Assignment: Taking the line with "<td>6188</td>" as the first and the last line of the entries as the final one, copy that span exactly.

Collected data entries:

------------------------------------------------------------

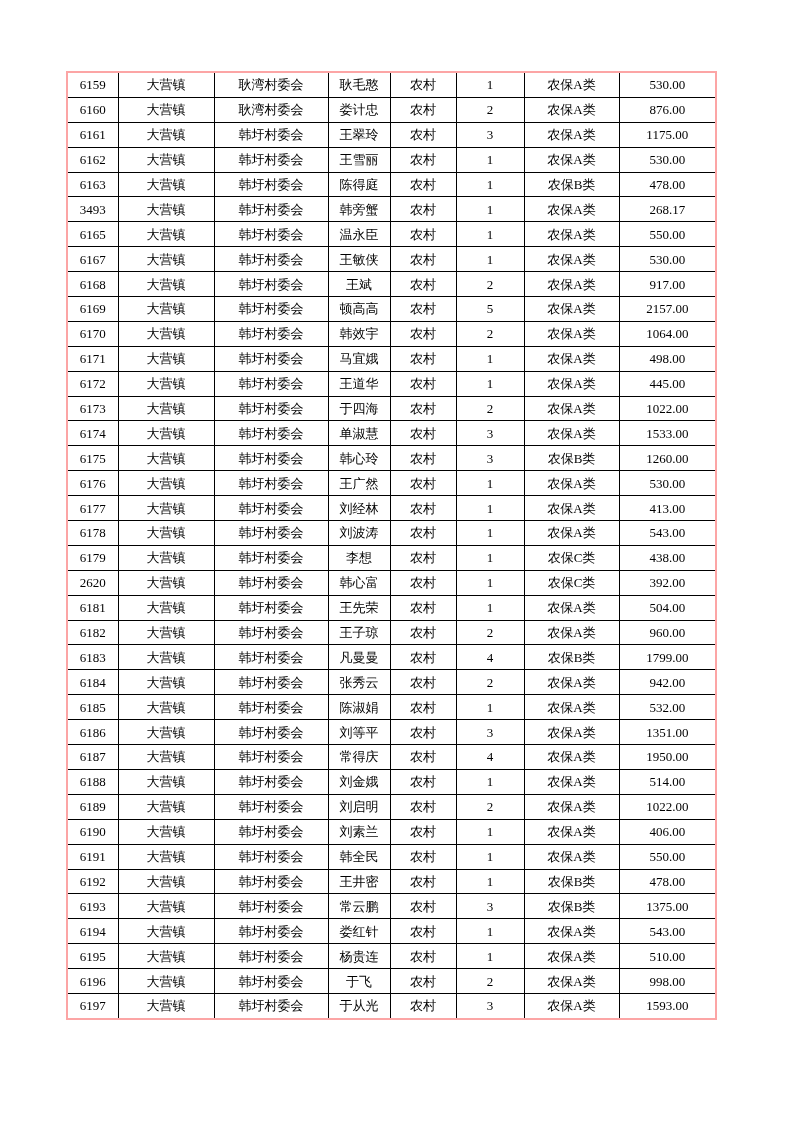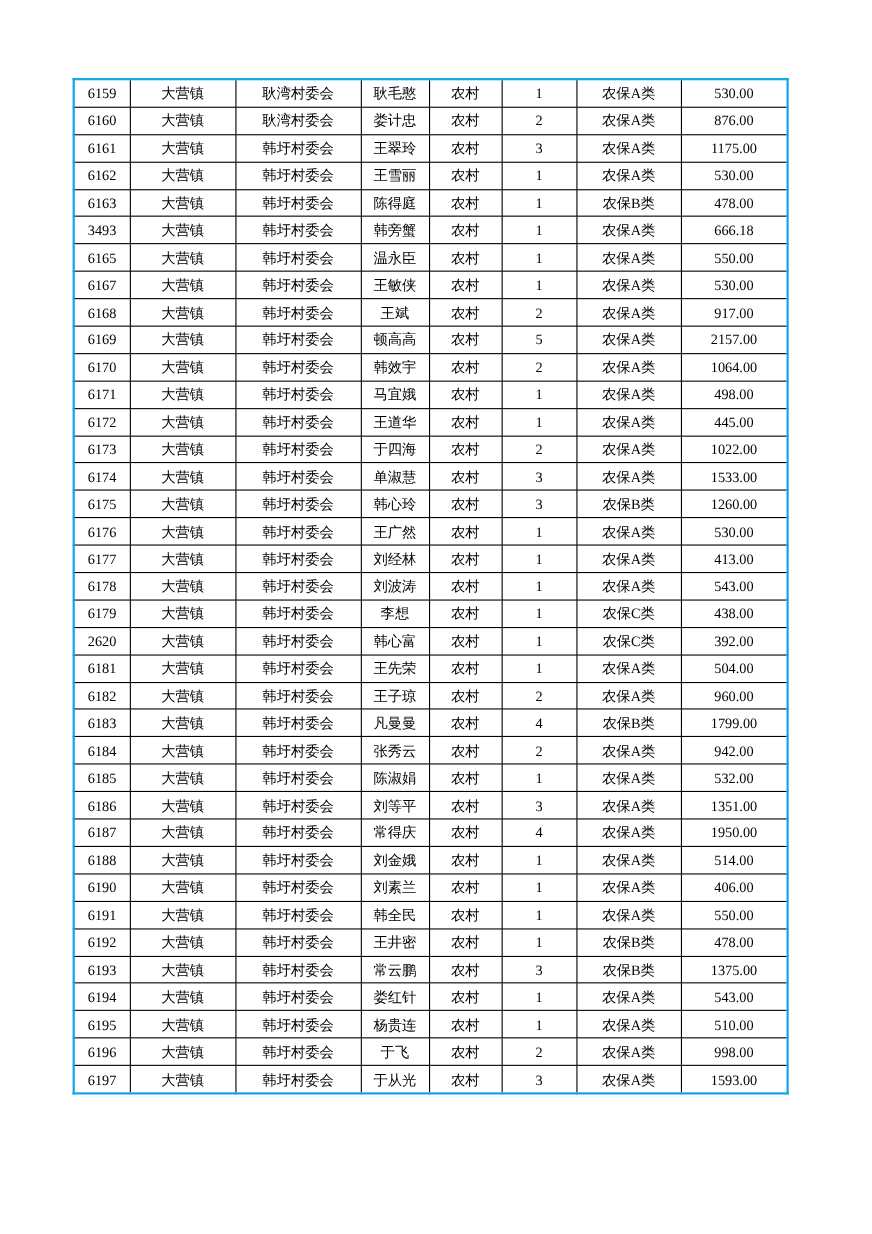--- a/index.html
+++ b/index.html
@@ -21,21 +21,21 @@
     height: 1122px;
     background: #ffffff;
   }
   table.subsidy-table {
     position: absolute;
     left: 66px;
     top: 71px;
     width: 650px;
     border-collapse: collapse;
     table-layout: fixed;
-    border: 2px solid #0ea5e9;
+    border: 2px solid #fca5a5;
     padding-left: 46px;
   }
   table.subsidy-table td {
     border: 1px solid #000000;
     height: 23.9px;
     padding: 0;
     text-align: center;
     vertical-align: middle;
     font-size: 13px;
     line-height: 23px;
@@ -116,21 +116,21 @@
   </tr>
 
   <tr>
     <td>3493</td>
     <td>大营镇</td>
     <td>韩圩村委会</td>
     <td>韩旁蟹</td>
     <td>农村</td>
     <td>1</td>
     <td>农保A类</td>
-    <td>666.18</td>
+    <td>268.17</td>
   </tr>
 
   <tr>
     <td>6165</td>
     <td>大营镇</td>
     <td>韩圩村委会</td>
     <td>温永臣</td>
     <td>农村</td>
     <td>1</td>
     <td>农保A类</td>
@@ -373,20 +373,30 @@
     <td>6188</td>
     <td>大营镇</td>
     <td>韩圩村委会</td>
     <td>刘金娥</td>
     <td>农村</td>
     <td>1</td>
     <td>农保A类</td>
     <td>514.00</td>
   </tr>
 
+  <tr>
+    <td>6189</td>
+    <td>大营镇</td>
+    <td>韩圩村委会</td>
+    <td>刘启明</td>
+    <td>农村</td>
+    <td>2</td>
+    <td>农保A类</td>
+    <td>1022.00</td>
+  </tr>
 
   <tr>
     <td>6190</td>
     <td>大营镇</td>
     <td>韩圩村委会</td>
     <td>刘素兰</td>
     <td>农村</td>
     <td>1</td>
     <td>农保A类</td>
     <td>406.00</td>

------------------------------------------------------------

Response:
     <td>6188</td>
     <td>大营镇</td>
     <td>韩圩村委会</td>
     <td>刘金娥</td>
     <td>农村</td>
     <td>1</td>
     <td>农保A类</td>
     <td>514.00</td>
   </tr>
 
+  <tr>
+    <td>6189</td>
+    <td>大营镇</td>
+    <td>韩圩村委会</td>
+    <td>刘启明</td>
+    <td>农村</td>
+    <td>2</td>
+    <td>农保A类</td>
+    <td>1022.00</td>
+  </tr>
 
   <tr>
     <td>6190</td>
     <td>大营镇</td>
     <td>韩圩村委会</td>
     <td>刘素兰</td>
     <td>农村</td>
     <td>1</td>
     <td>农保A类</td>
     <td>406.00</td>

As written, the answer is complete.